Foto: Cecília Bastos/USP Imagens
Uma semente pode até parecer pequena, mas é nela que nasce a grandiosidade de uma safra. O universo desses materiais carrega uma vastidão de termos que compõem o nosso guia das sementes, mas que costumam causar confusão na cabeça de muito produtor, o que pode atrapalhar os processos da produção.
Dados da Embrapa reforçam que a semente representa o insumo com maior valor agregado na agricultura. Isso ocorre porque ela carrega a programação biológica da planta. Assim, a capacidade de resposta ao manejo, ao clima e ao solo depende diretamente da qualidade do que foi semeado.
Seja ela crioula, híbrida, transgênica ou de outros tipos, cada variedade carrega características próprias de genética, vigor, adaptação e até de representatividade social.
Diante disso, dominar esses conceitos com o auxílio de um guia das sementes ajuda a evitar erros no planejamento e assegura que o investimento no campo esteja alinhado aos objetivos do produtor.
Domine o vocabulário técnico com o nosso guia das sementes
1. Semente de Variedade (ou de Polinização Aberta)
As sementes de polinização aberta são aquelas que mantêm as características da planta mãe quando multiplicadas com os cuidados adequados de armazenamento, ou seja, são “fiéis ao tipo”. Essas características permitem que o agricultor armazene parte da produção para utilizar no ciclo seguinte pelo fato de não haver variabilidade entre as gerações.

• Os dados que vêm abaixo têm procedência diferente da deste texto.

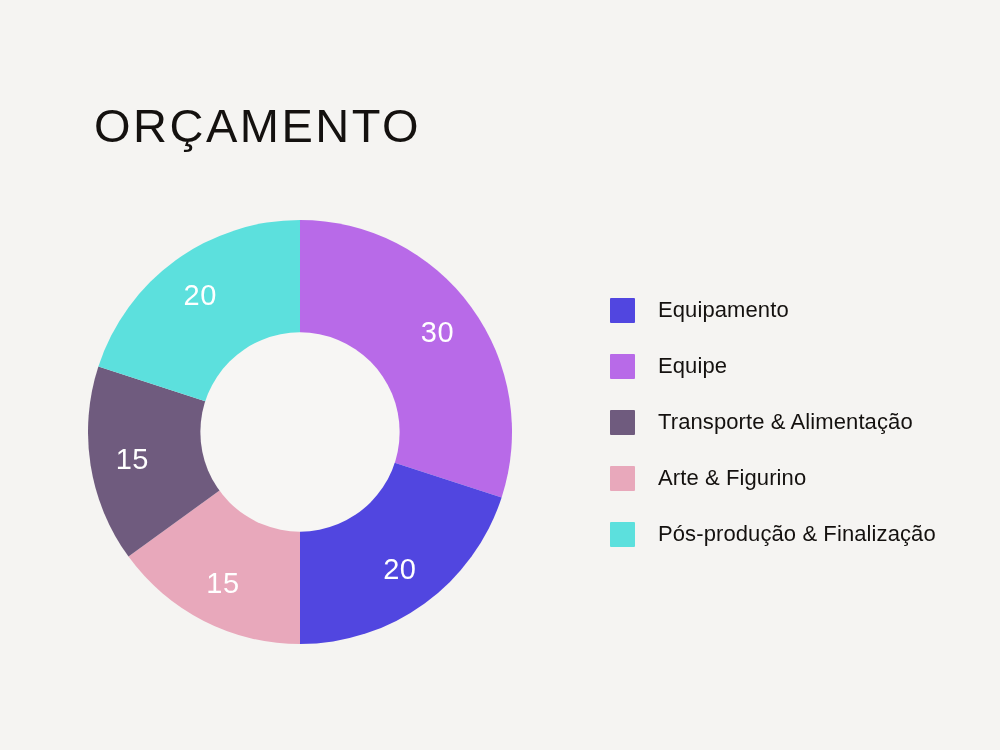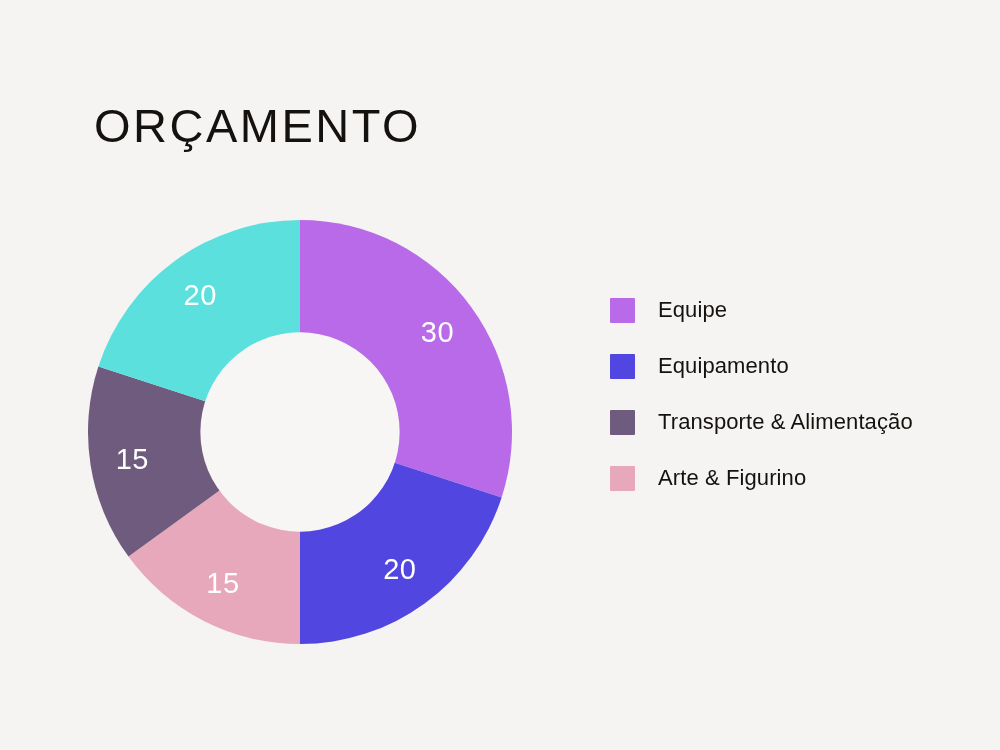--- a/index.html
+++ b/index.html
@@ -101,30 +101,34 @@
           <text x="311.81769154430776" y="349.3872659847536" class="slice-value" fill="#ffffff">20</text>
           <text x="134.90333333423018" y="363.3107279376686" class="slice-value" fill="#ffffff">15</text>
           <text x="44.27076600013373" y="238.56570085313203" class="slice-value" fill="#ffffff">15</text>
           <text x="112.1823084556922" y="74.61273401524645" class="slice-value" fill="#ffffff">20</text>
         </g>
     </svg>
   </div>
 
   <div id="legend">
       <div class="legend-row">
+        <span class="legend-swatch" style="background: rgb(81, 70, 224);"></span>
+        <span class="legend-label">Equipamento</span>
+      </div>
+      <div class="legend-row">
         <span class="legend-swatch" style="background: rgb(184, 106, 232);"></span>
         <span class="legend-label">Equipe</span>
-      </div>
-      <div class="legend-row">
-        <span class="legend-swatch" style="background: rgb(81, 70, 224);"></span>
-        <span class="legend-label">Equipamento</span>
       </div>
       <div class="legend-row">
         <span class="legend-swatch" style="background: rgb(111, 91, 126);"></span>
         <span class="legend-label">Transporte &amp; Alimentação</span>
       </div>
       <div class="legend-row">
         <span class="legend-swatch" style="background: rgb(232, 168, 187);"></span>
         <span class="legend-label">Arte &amp; Figurino</span>
       </div>
+      <div class="legend-row">
+        <span class="legend-swatch" style="background: rgb(92, 224, 221);"></span>
+        <span class="legend-label">Pós-produção &amp; Finalização</span>
+      </div>
     </div>
 
 </div>
 
 </body></html>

Dentro deste grupo, há o destaque para as sementes crioulas. Elas são mantidas por famílias, comunidades tradicionais e povos indígenas, possuindo traços fenotípicos reconhecidos localmente. Em diferentes regiões do Brasil, recebem nomes como “semente da independência” ou “semente da gente”. Esse trabalho de preservação contínua nas propriedades garante a variabilidade genética e a autonomia das comunidades locais.
2. Vigor Híbrido (Heterose)
O vigor híbrido é um dos parâmetros do melhoramento genético moderno. Ele ocorre quando o cruzamento entre linhagens distintas resulta em uma descendência com desempenho superior ao de ambos os pais.
3. Semente Híbrida (F1)
Produzidas a partir de polinização controlada, as sementes híbridas combinam atributos desejáveis de duas linhagens puras. Essa combinação gera o vigor máximo na primeira geração (F1). Mas, para manter esse padrão de rendimento e estabilidade, o produtor precisa adquirir sementes novas a cada safra, pois a eficiência genética não se mantém de forma plena nos grãos colhidos.
4. Geração F2
A geração F2 surge quando se tenta plantar os grãos resultantes de uma lavoura híbrida (F1). Esse processo rompe a estabilidade alcançada no laboratório e faz com que características recessivas voltem a aparecer. O resultado prático é a perda da uniformidade: as plantas crescem em ritmos e tamanhos diferentes, o que atrapalha o manejo e a colheita, além de reduzir a resistência natural a pragas e doenças.
5. Semente Transgênica (OGM)
A transgenia utiliza a engenharia genética para inserir genes de outras espécies no DNA da planta. Essas sementes, conhecidas como Organismos Geneticamente Modificados (OGMs), recebem atributos que não seriam alcançados pelo melhoramento convencional em curto prazo. No Brasil, o cultivo de soja, milho e algodão transgênico passa pelo crivo da Comissão Técnica Nacional de Biossegurança (CTNBio).
As modificações mais frequentes buscam:
– Resistência a insetos;
– Tolerância a herbicidas e
– Aprimoramento do valor nutricional.
6. Biotecnologia Agrícola
O uso de técnicas moleculares para modificar organismos vivos mudou a escala da produção brasileira. A biotecnologia engloba desde a seleção de genes específicos até a manipulação direta do DNA, assim oferecendo ferramentas para que o campo lide com gargalos logísticos e biológicos.
7. Tratamento de Sementes Industrial (TSI)
O TSI consiste na aplicação de camadas de produtos químicos e/ou biológicos (fungicidas, inseticidas, inoculantes, etc.) com o fim de proteger a semente contra pragas e doenças do solo e estimular seu desenvolvimento inicial. Essa nutrição localizada permite um arranque vigoroso da cultura, estabelecendo raízes mais profundas e resistentes para enfrentar o ciclo que se inicia.
8. Semente Grafitada
Você já deve ter visto aquela semente com cor cinza metálica, certo? Esse fenômeno ocorre devido à técnica do acabamento grafitado. O grafite atua como um lubrificante seco, reduzindo o atrito durante o escoamento nos mecanismos da plantadora. Além disso, durante o processo, também são aplicados fungicidas e outros insumos para aumentar a proteção da semente.